[[ Data for review open ]]

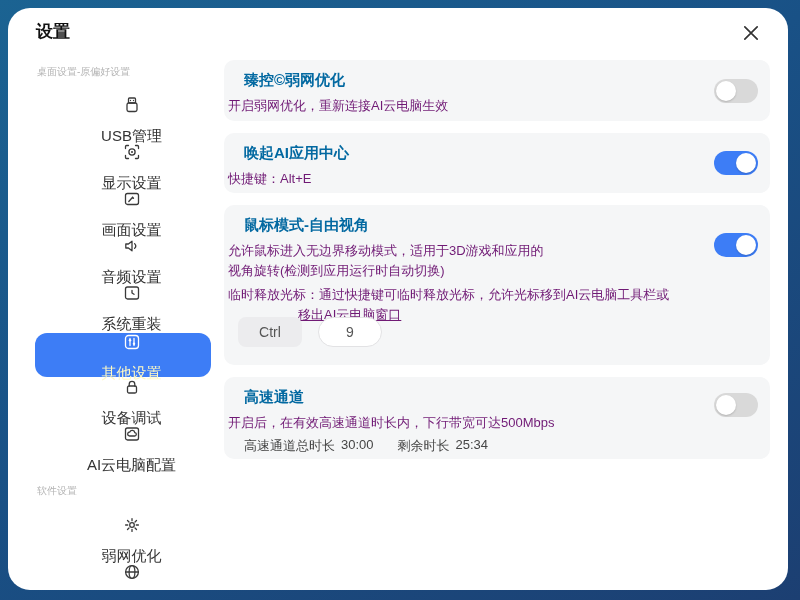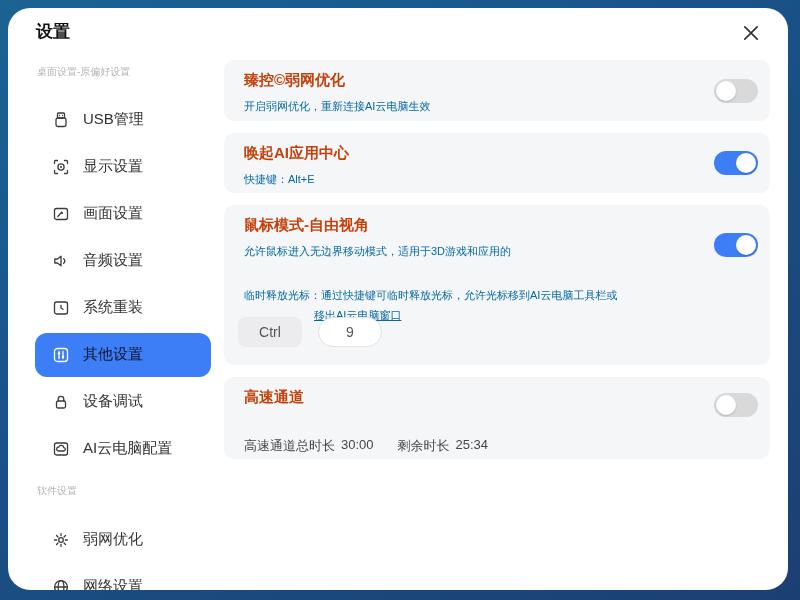--- a/index.html
+++ b/index.html
@@ -52,7 +52,7 @@
   .card-4 { top:369px; height:82px; }
   .c-title {
     position:absolute; left:20px; top:11px;
-    font-size:15px; font-weight:bold; color:#c2410c;
+    font-size:15px; font-weight:bold; color:#0369a1;
   }
   .c-desc {
     position:absolute; left:20px;

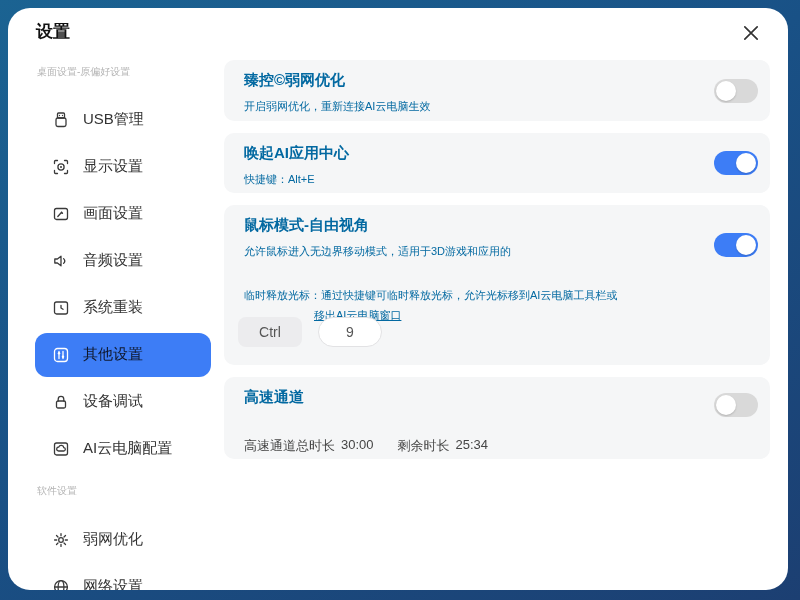--- a/index.html
+++ b/index.html
@@ -55,8 +55,8 @@
     font-size:15px; font-weight:bold; color:#0369a1;
   }
   .c-desc {
-    position:absolute; left:20px;
-    font-size:11px; color:#0369a1; line-height:20px;
+    position:absolute; left:4px;
+    font-size:13px; color:#701a75; line-height:20px;
   }
   .hint-indent { padding-left:70px;text-decoration:underline; }
   

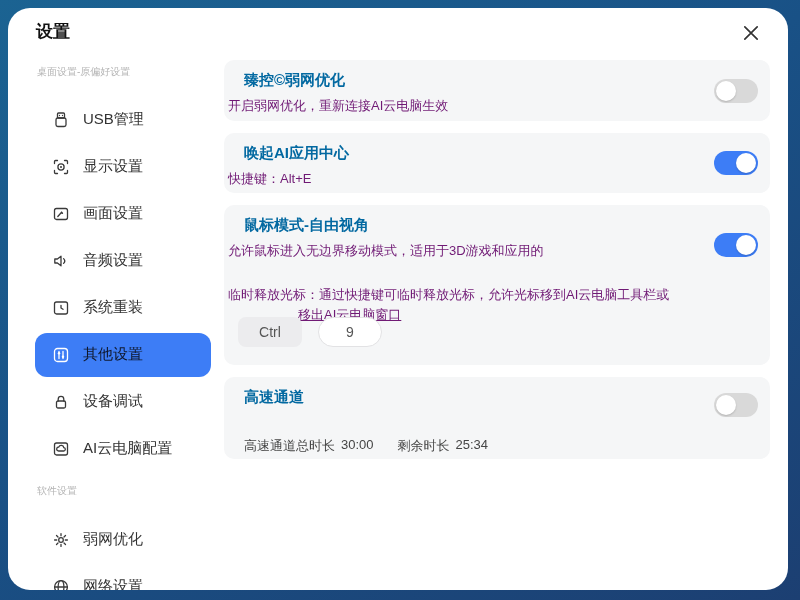--- a/index.html
+++ b/index.html
@@ -32,7 +32,7 @@
   .side-item {
     height:47px; display:flex; align-items:center; gap:13px;
     padding-left:17px; border-radius:12px; cursor:pointer;
-    font-size:15px; color:#333;
+    font-size:15px; color:#333;flex-direction:column;
   }
   .side-item .icn { width:18px; height:18px; display:flex; color:#3a3a3a; flex:0 0 18px; }
   .side-item.selected { background:#3D7DF6; color:#0f172a; height:44px; margin:1.5px 0; }

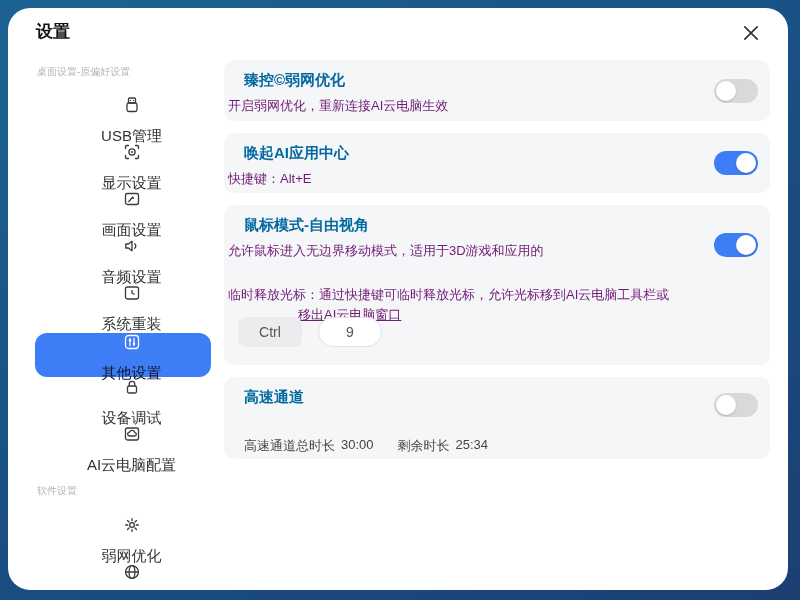--- a/index.html
+++ b/index.html
@@ -236,6 +236,7 @@
     <section class="card card-3">
       <div class="c-title">鼠标模式-自由视角</div>
       <div class="c-desc" style="top:36px">允许鼠标进入无边界移动模式，适用于3D游戏和应用的</div>
+      <div class="c-desc" style="top:56px">视角旋转(检测到应用运行时自动切换)</div>
       <div class="c-desc" style="top:80px">临时释放光标：通过快捷键可临时释放光标，允许光标移到AI云电脑工具栏或</div>
       <div class="c-desc hint-indent" style="top:100px">移出AI云电脑窗口</div>
       <div class="keys">

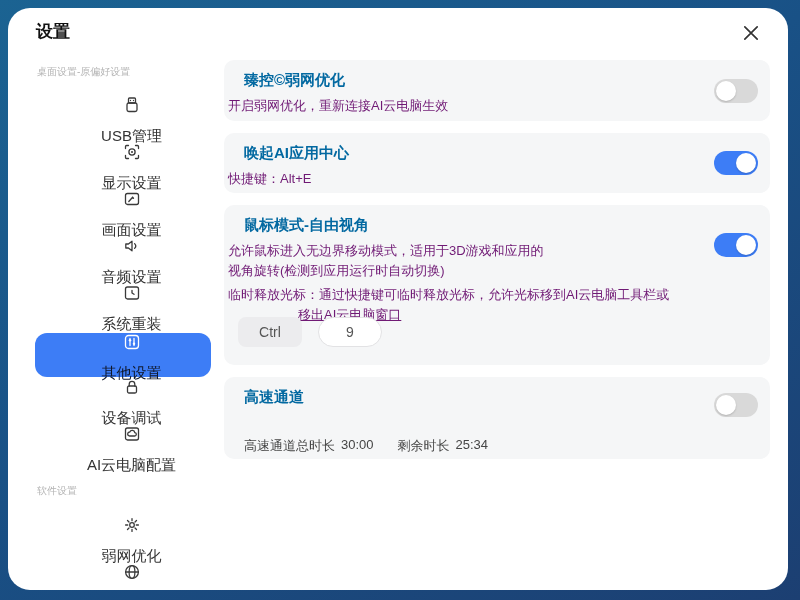--- a/index.html
+++ b/index.html
@@ -35,7 +35,7 @@
     font-size:15px; color:#333;flex-direction:column;
   }
   .side-item .icn { width:18px; height:18px; display:flex; color:#3a3a3a; flex:0 0 18px; }
-  .side-item.selected { background:#3D7DF6; color:#0f172a; height:44px; margin:1.5px 0; }
+  .side-item.selected { background:#3D7DF6; color:#fef9c3; height:44px; margin:1.5px 0; }
   .side-item.selected .icn { color:#ffffff; }
   .icn svg { width:18px; height:18px; }
   .icn svg * { fill:none; stroke:currentColor; stroke-width:1.3; stroke-linecap:round; stroke-linejoin:round; }

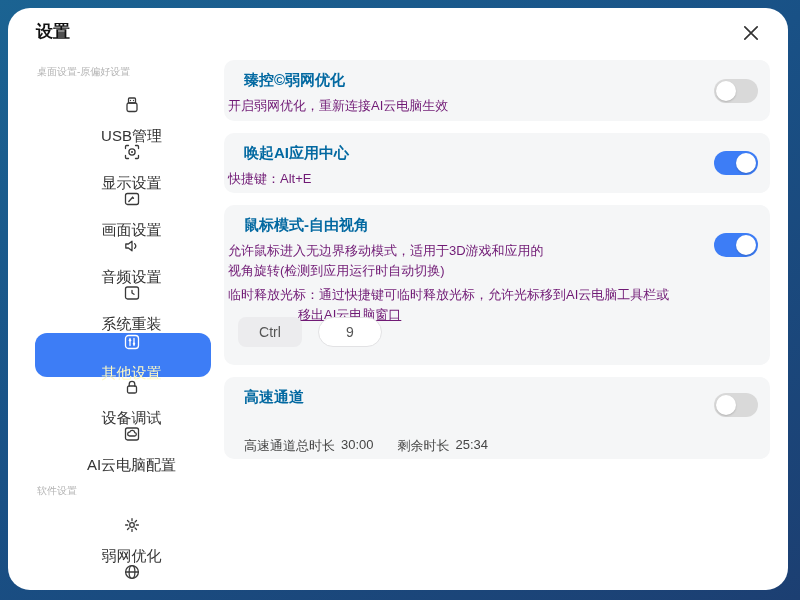--- a/index.html
+++ b/index.html
@@ -250,6 +250,7 @@
 
     <section class="card card-4">
       <div class="c-title">高速通道</div>
+      <div class="c-desc" style="top:36px">开启后，在有效高速通道时长内，下行带宽可达500Mbps</div>
       <div class="stats">
         <span>高速通道总时长</span>
         <span>30:00</span>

[[ Data for review closed ]]

Work instructions: Set down the entries word for word, omitting all pictures.

Task response:
--- a/index.html
+++ b/index.html
@@ -52,7 +52,7 @@
   .card-4 { top:369px; height:82px; }
   .c-title {
     position:absolute; left:20px; top:11px;
-    font-size:15px; font-weight:bold; color:#c2410c;
+    font-size:15px; font-weight:bold; color:#0369a1;
   }
   .c-desc {
     position:absolute; left:20px;

--- a/index.html
+++ b/index.html
@@ -55,8 +55,8 @@
     font-size:15px; font-weight:bold; color:#0369a1;
   }
   .c-desc {
-    position:absolute; left:20px;
-    font-size:11px; color:#0369a1; line-height:20px;
+    position:absolute; left:4px;
+    font-size:13px; color:#701a75; line-height:20px;
   }
   .hint-indent { padding-left:70px;text-decoration:underline; }
   

--- a/index.html
+++ b/index.html
@@ -32,7 +32,7 @@
   .side-item {
     height:47px; display:flex; align-items:center; gap:13px;
     padding-left:17px; border-radius:12px; cursor:pointer;
-    font-size:15px; color:#333;
+    font-size:15px; color:#333;flex-direction:column;
   }
   .side-item .icn { width:18px; height:18px; display:flex; color:#3a3a3a; flex:0 0 18px; }
   .side-item.selected { background:#3D7DF6; color:#0f172a; height:44px; margin:1.5px 0; }

--- a/index.html
+++ b/index.html
@@ -236,6 +236,7 @@
     <section class="card card-3">
       <div class="c-title">鼠标模式-自由视角</div>
       <div class="c-desc" style="top:36px">允许鼠标进入无边界移动模式，适用于3D游戏和应用的</div>
+      <div class="c-desc" style="top:56px">视角旋转(检测到应用运行时自动切换)</div>
       <div class="c-desc" style="top:80px">临时释放光标：通过快捷键可临时释放光标，允许光标移到AI云电脑工具栏或</div>
       <div class="c-desc hint-indent" style="top:100px">移出AI云电脑窗口</div>
       <div class="keys">

--- a/index.html
+++ b/index.html
@@ -35,7 +35,7 @@
     font-size:15px; color:#333;flex-direction:column;
   }
   .side-item .icn { width:18px; height:18px; display:flex; color:#3a3a3a; flex:0 0 18px; }
-  .side-item.selected { background:#3D7DF6; color:#0f172a; height:44px; margin:1.5px 0; }
+  .side-item.selected { background:#3D7DF6; color:#fef9c3; height:44px; margin:1.5px 0; }
   .side-item.selected .icn { color:#ffffff; }
   .icn svg { width:18px; height:18px; }
   .icn svg * { fill:none; stroke:currentColor; stroke-width:1.3; stroke-linecap:round; stroke-linejoin:round; }

--- a/index.html
+++ b/index.html
@@ -250,6 +250,7 @@
 
     <section class="card card-4">
       <div class="c-title">高速通道</div>
+      <div class="c-desc" style="top:36px">开启后，在有效高速通道时长内，下行带宽可达500Mbps</div>
       <div class="stats">
         <span>高速通道总时长</span>
         <span>30:00</span>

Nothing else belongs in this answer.